ALTAModel SFT — instruction-tuned Kinyarwanda language models from YaliLabs.
Project description
alta-models-sft (internal)
Monorepo for the ALTA SFT runtime package and its training pipeline. This README is for internal use — anyone with repo access. The public-facing PyPI README is PYPI_README.md and ships with the wheel.
Confidential. Training scripts, datasets, internal benchmarks, and unpublished checkpoints should never be checked in. See
.gitignorefor excluded paths.
Contents
- What's in this repo
- First-time setup
- Day-to-day workflows
- Architecture: how training and the package share code
- Versioning policy
- Operations
What's in this repo
alta-models-sft/
├── src/alta_models_sft/ ← Runtime package (the only thing shipped to PyPI)
│ ├── modeling/ ← Model architecture (RoPE, GQA, SwiGLU, blocks)
│ ├── inference/ ← ALTAChat, ChatML, sampling, masking
│ ├── hub.py ← Local + Hub model resolution
│ ├── cli.py ← `alta-sft` CLI
│ └── server.py ← FastAPI server (extra dep)
│
├── training/ ← Training pipeline (stays in repo)
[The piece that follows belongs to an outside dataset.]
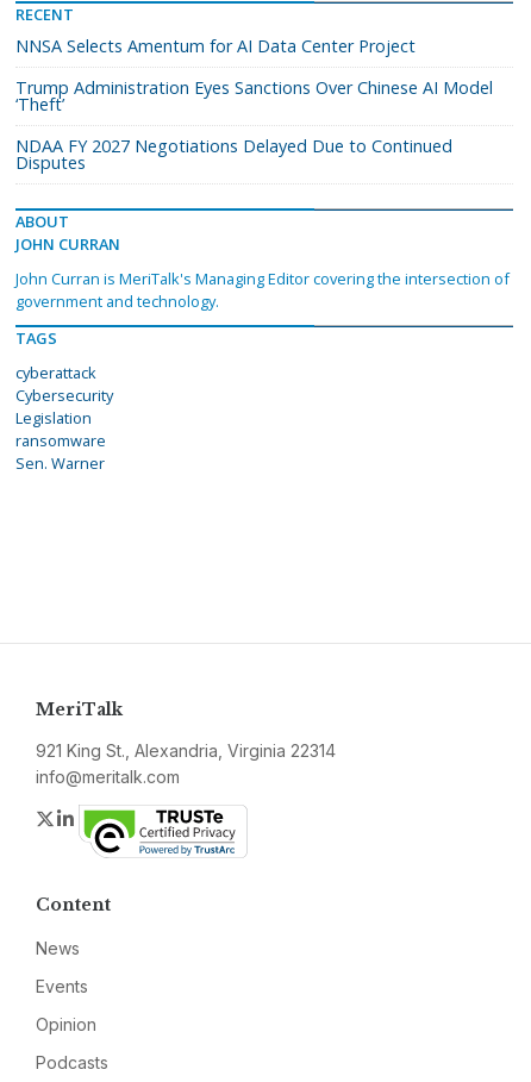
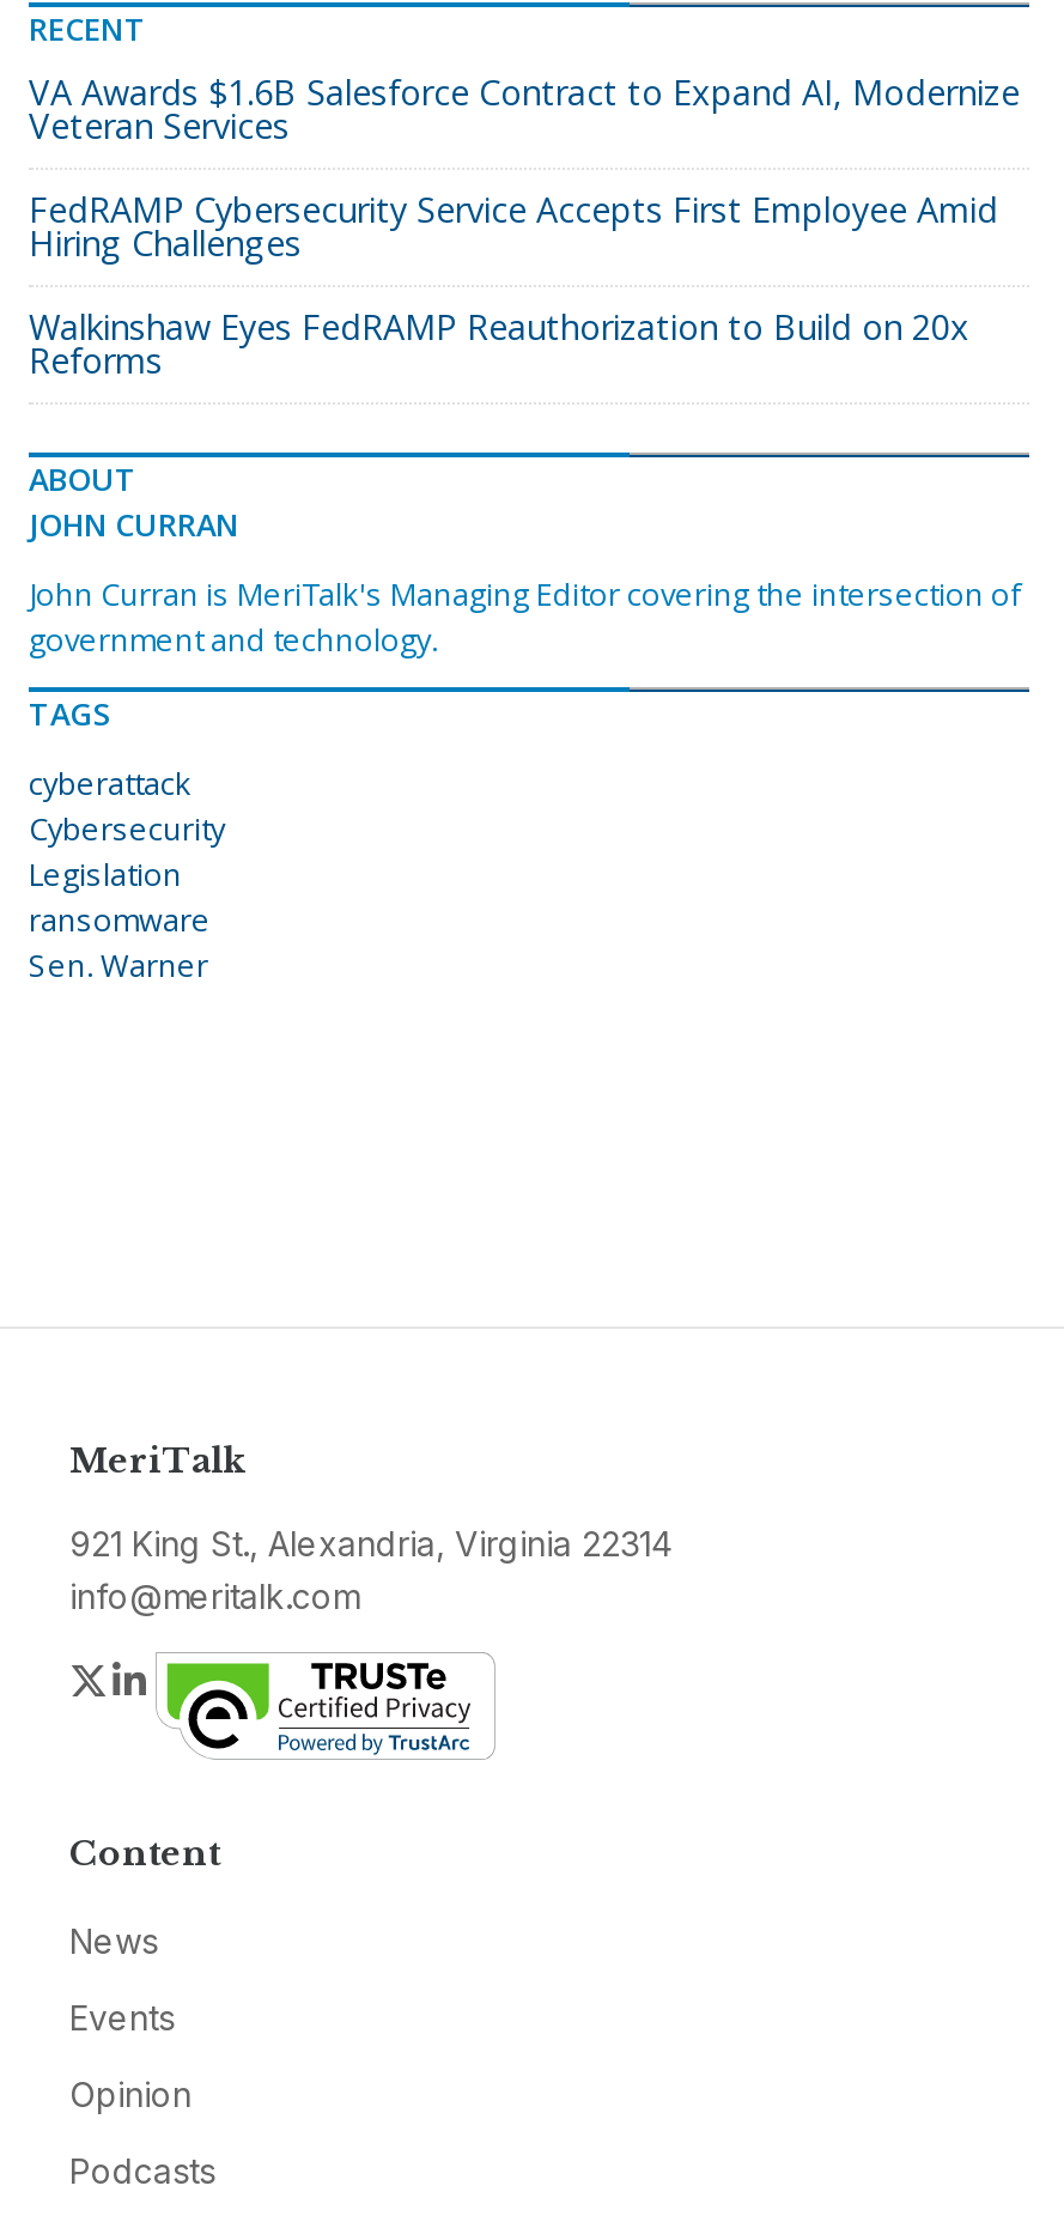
[15,34,416,57] NNSA Selects Amentum for AI Data Center Project -> [29,68,1020,147] VA Awards $1.6B Salesforce Contract to Expand AI, Modernize | Veteran Services
[15,76,493,115] Trump Administration Eyes Sanctions Over Chinese AI Model | ‘Theft’ -> [29,186,998,265] FedRAMP Cybersecurity Service Accepts First Employee Amid | Hiring Challenges
[15,134,452,173] NDAA FY 2027 Negotiations Delayed Due to Continued | Disputes -> [29,303,969,382] Walkinshaw Eyes FedRAMP Reauthorization to Build on 20x | Reforms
│ ├── train.py ← Main training entry point
│ ├── config.py ← All hyperparameters
│ ├── dataset.py ← SFT dataset + ChatML masking + collator
│ ├── builder.py ← Wraps ALTAModel for training
│ ├── checkpoint.py ← TopK manager, save/load
│ ├── distributed.py ← DDP setup
│ ├── deduplicate.py ← MinHash + LSH dedup
│ ├── build_multiturn.py ← Multi-turn synthesis from single-turn data
│ ├── resource_monitor.py ← GPU/CPU/RAM telemetry
│ └── ...
│
├── scripts/ ← Operational tools (never shipped)
│ ├── test_inference.py ← 8-subcommand model tester
│ ├── export_for_release.py ← Training checkpoint → release directory
│ └── upload_to_hub.sh ← Safe Hub upload with validation
│
├── tests/ ← pytest suite
├── .github/workflows/ ← CI: tests + PyPI release
├── pyproject.toml ← Package metadata (controls what ships)
├── README.md ← THIS file (internal)
└── PYPI_README.md ← Public README (gets bundled into the wheel)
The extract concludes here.